「トランプ2.0」は“あちら”の話ではない
この本をなぜ読もうと思ったのか?ドナルド・トランプが「トランプ2.0」と呼ばれる“まさか”の再選を果たした深層を知りたかったからだ。同書では、Rust Belt(錆びた地帯)と呼ばれるアメリカの中西部地域にあるオハイオ州・ミドルタウンという町に生まれた著者の物語が一人称で語られる。
ヒルビリーとは「田舎者」の意味。かつては栄えた産業が衰退し、そこに住む人々は時代の流れに取り残され、荒んだ生活を送っている。著者の母親は薬物中毒の上、夫となる男性は頻繁に入れ替わる。しかし、周囲の人たちの支えによって誇りを失わず、海兵隊に入隊して生き抜く力を見につけ、全米有数の難関校・イェール大学ロースクールへの入学を果たす。そこ(イェール大学)には、自分が育って来たものとは全く別物の社会があった。

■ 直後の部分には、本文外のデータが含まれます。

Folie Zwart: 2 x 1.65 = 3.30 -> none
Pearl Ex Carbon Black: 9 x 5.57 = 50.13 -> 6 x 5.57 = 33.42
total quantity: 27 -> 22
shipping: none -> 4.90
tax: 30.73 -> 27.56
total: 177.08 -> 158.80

特にミドルタウンの荒っぽい気性を体現し、著者の最大の支援者となった祖母の存在が強烈だ。
「おまえはなんだってできるんだ。ついていないって思い込んで諦めているクソどもみたいになるんじゃないよ!」
と叱咤しつづける。
Rust Beltは、皮肉なことに“激戦区”として大統領選挙の勝敗を決定づけるキャステイングボードを握るエリアとなり、トランプを再選に導いた。それが決して“まさか”ではなく、アメリカ社会を覆う根深い歴史と現実によって生み出されたものだということが、この本を読むとよくわかる。
だが、ここに書かれている内容は我々とは無関係ではない。
短期的な不況よりも問題なのは、すでに“信仰”に近いものになっていたニヒリズムがミドルタウンの町全体に広がっていたことだ。

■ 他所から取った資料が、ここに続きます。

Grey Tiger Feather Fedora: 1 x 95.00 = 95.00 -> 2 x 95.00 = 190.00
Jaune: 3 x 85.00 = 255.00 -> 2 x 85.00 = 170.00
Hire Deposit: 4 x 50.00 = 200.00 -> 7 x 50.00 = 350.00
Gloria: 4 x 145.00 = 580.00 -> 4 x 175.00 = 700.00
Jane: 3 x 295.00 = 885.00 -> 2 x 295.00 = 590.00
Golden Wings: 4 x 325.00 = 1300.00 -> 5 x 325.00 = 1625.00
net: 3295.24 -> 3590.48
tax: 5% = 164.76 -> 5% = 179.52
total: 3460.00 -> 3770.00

ヒルビリーは人生の早い段階から、自分たちに都合の悪い事実を避けることによって、あるいは自分たちに好都合な事実が存在するかのようにふるまうことによって、不都合な真実に対処する方法を学ぶという。
「Post Truth(ポスト真実)」。客観的な事実よりも個人の信条・イデオロギーや感情へのアピールが重視され世論が形成される風潮が、トランプが最初の当選を果たした2016年のアメリカ大統領選挙やイギリスのEU脱退によって広まった。そしていま、その流れは日本にも及んでいる。
また、政治の世界だけではなく、いよいよ待ったなしの変革を求められる企業組織やそこで働く人たちにも当てはまる。
著者はこういう言葉で締めくくっている。
オバマやブッシュや企業を非難することをやめ、事態を改善するために自分たちに何が出来るのか、自問自答することからすべてが始まる。
今年の大統領選挙で、著者=J・D・ヴァンスはトランプから副大統領に指名された。同書の中で「(白人労働者は)政治に頼るべきではなく、自らの力で立ち上がるべきだ」と説いていた著者は、なぜ政治家になり、トランプを支える立場になったのか。悪魔と手を握ってでも故郷の人々を始めとする白人労働者を救わなければならない、それがアメリカを再生させる(=Make America Great Again)という使命感が勝ったのだろうか。その心の中に迫ることが、世界を覆う不穏な状況を、より理解することになるのかもしれない。